Этот метод доставляет генетический материал в эпителиальные клетки молочной железы особым, временным и количественно контролируемым образом. Поскольку доставка генетического материала в эпителиальные клетки молочной железы является специальным, временно и количественно контролируемым, модели молочной железы, генерируемые этим методом, лучше имитируют естественный опухолевый генез. Начните подготовку шприца, отрезав металлические иглы-концентраторы 33 калибра примерно до одного сантиметра и храня их в спирте.
Извлеките шприцы и иглы из спирта и вытолкните оставшийся спирт из шприца и игл. Затем разберите шприц для сушки на воздухе. После высыхания соберите шприц.
Достаньте вирусные бульонные тюбики из морозильной камеры при температуре минус 80 градусов по Цельсию и разморозьте их на льду. Чтобы добавить бромфеноловый синий, окуните наконечник пипетки на глубину одного сантиметра в порошок бромфенольного синего. Затем добавьте прикрепленное следовое количество бромфенолового синего в вирусную суспензию.
Смешайте бромфеноловый синий с раствором вируса, пипеткой вверх и вниз 10 раз, прежде чем поместить вирус на лед. Проверьте глубину анестезии, ущипнув палец ноги анестезированной самки мыши. Наносите мазь на глаза, чтобы предотвратить сухость, пока животное находится под наркозом.
Положите мышь в лежачем положении на теплую подушечку и прикрепите все четыре конечности к скамейке с помощью скотча. Определите сосок, который нужно ввести, и обнажьте его, подстригая окружающие волосы с помощью ножниц. Нанесите 70%-ный спирт и йоту четыре тампона тремя чередующимися раундами на область соска, чтобы очистить и обнажить сосок.
Сделайте разрез дистального кончика соска с помощью пары стерилизованных пружинных ножниц для микрорассечения, пока под лупой не появится небольшое центральное отверстие протока. Затем загрузите в шприц 10 микролитров смеси вирусного бромфенольного синего и аккуратно вставьте иглу в отверстие соска с помощью лупы. Введите все 10 микролитров вируса в дерево протоков и поместите мышь на горку с температурой 45 градусов по Цельсию, пока мышь полностью не проснется.

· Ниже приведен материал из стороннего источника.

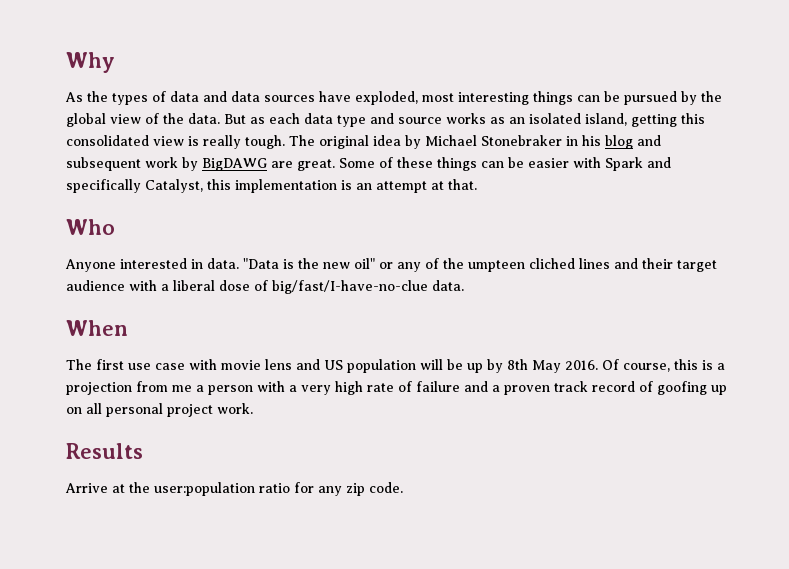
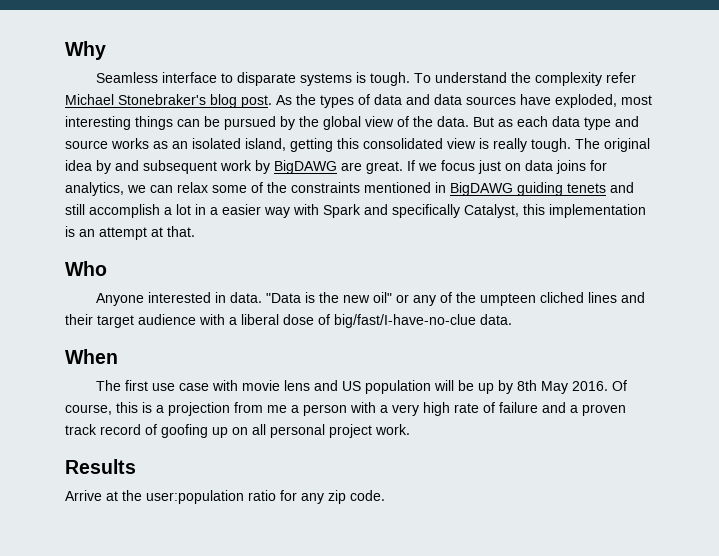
(115, 62) none -> [96,72,637,86] [65,94,272,108] Seamless interface to disparate systems is tough. To understand the complexity refer Michael Stonebraker's blog post.
[425,135,633,149] Michael Stonebraker in his blog -> (111, 167) none
[339,157,569,171] Some of these things can be easier -> [407,160,607,174] [65,182,634,196] [65,204,290,218] If we focus just on data joins for analytics, we can relax some of the constraints mentioned in BigDAWG guiding tenets and still accomplish a lot in a easier way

Вскрывают грудную полость через три-пять дней после инъекции вируса. Разрежьте кожу по вентральной средней линии, а также верхние и нижние конечности с помощью ножниц. Поднимите кожу и обнаживите молочные железы.
Удалите введенную молочную железу с кожи и неинъецированную железу в качестве контроля с помощью щипцов и ножниц. После этого поместите молочную железу на предметное стекло и раздвиньте железу до ее первоначальной формы, прежде чем наблюдать и визуализировать ее под флуоресцентным стереомикроскопом. Успех внутрипротоковой инъекции был подтвержден обнажением молочной железы и наблюдением за голубым протоковым деревом.
Через два-пять дней после инъекции вируса lenti-EGFPFUCGW эпителиально-клеточную инфекцию молочной железы оценивали путем наблюдения за всей подготовкой крепления под флуоресцентным стереомикроскопом. Для проточного цитометрического анализа флуоресцентных белков или маркеров клеточной поверхности, продуцируемых вирусом, неинфицированные железы и инфицированные железы были собраны и обработаны в одноклеточную суспензию для оценки скорости вирусной инфекции. Активированный ERBBB2 приводил к предраковым поражениям через несколько недель и опухолям через несколько месяцев.
Размер сосков может значительно варьироваться из-за различий в массе, возрасте, массе тела и силе у отдельных мышей. Правильная обрезка кончика соска для обнажения отверстия молочного протока и подгонки иглы является важным шагом для успешного введения вируса.